### Instructions to follow
Lines below that include the word "number" should each be copied.

--- Dataset entries Enclosed Below ---

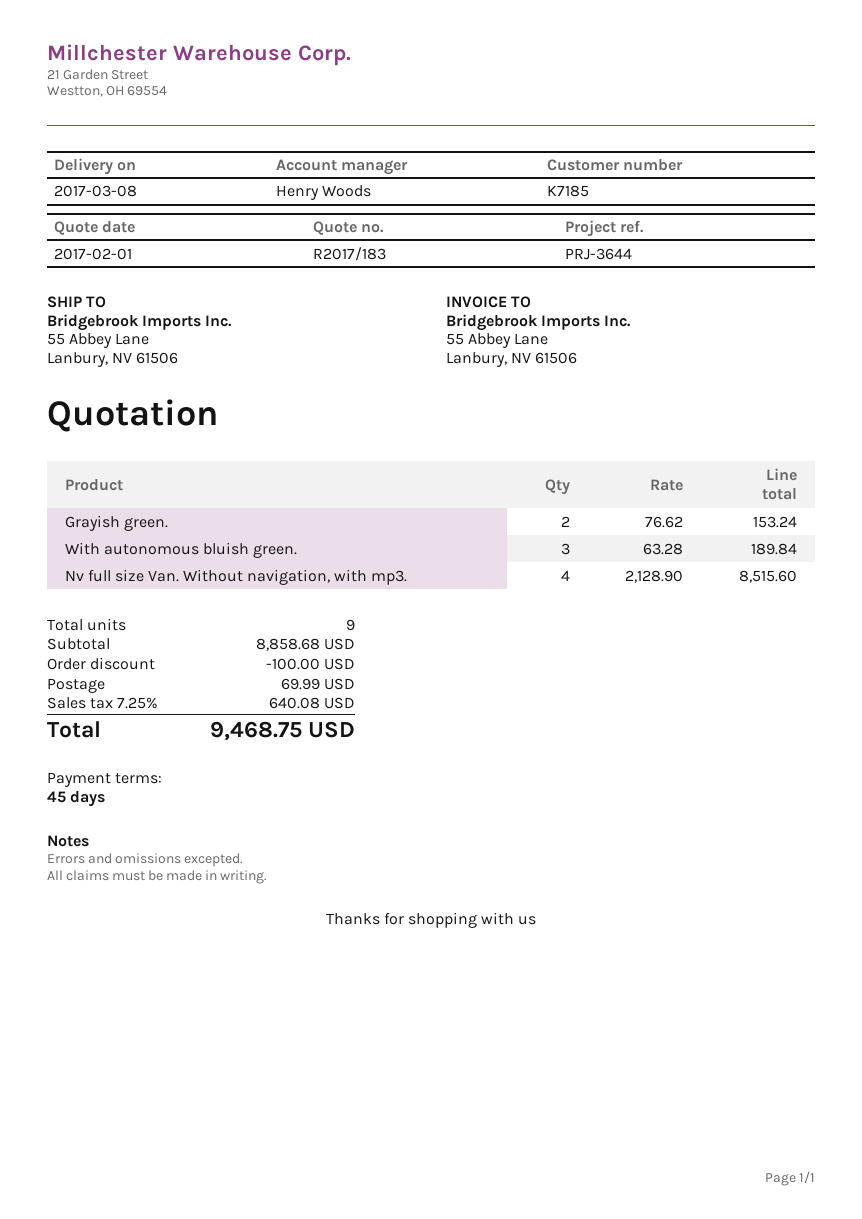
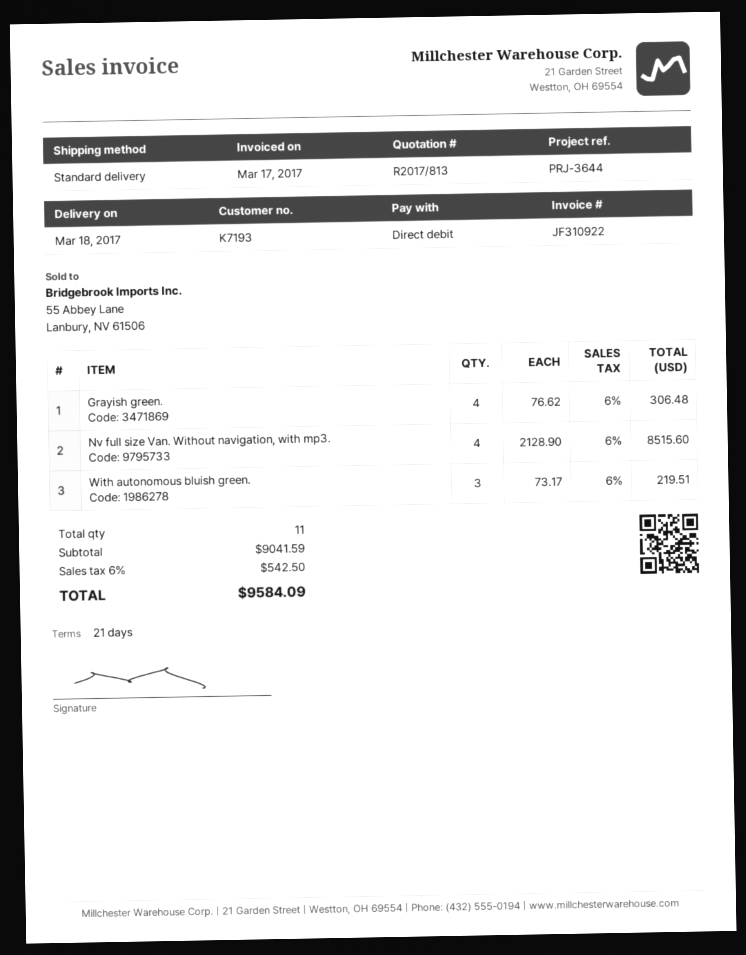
quote number: R2017/183 -> R2017/813
delivery date: 2017-03-08 -> 2017-03-18
payment terms: 45 days -> 21 days
customer number: K7185 -> K7193
Grayish green.: 2 x 76.62 = 153.24 -> 4 x 76.62 = 306.48
With autonomous bluish green.: 3 x 63.28 = 189.84 -> 3 x 73.17 = 219.51
total quantity: 9 -> 11
subtotal: 8858.68 -> 9041.59
discount: 100.00 -> none
shipping: 69.99 -> none
tax: 7.25% = 640.08 -> 6% = 542.50
total: 9468.75 -> 9584.09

--- End of Enclosed Dataset entries ---

### Final answer
quote number: R2017/183 -> R2017/813
customer number: K7185 -> K7193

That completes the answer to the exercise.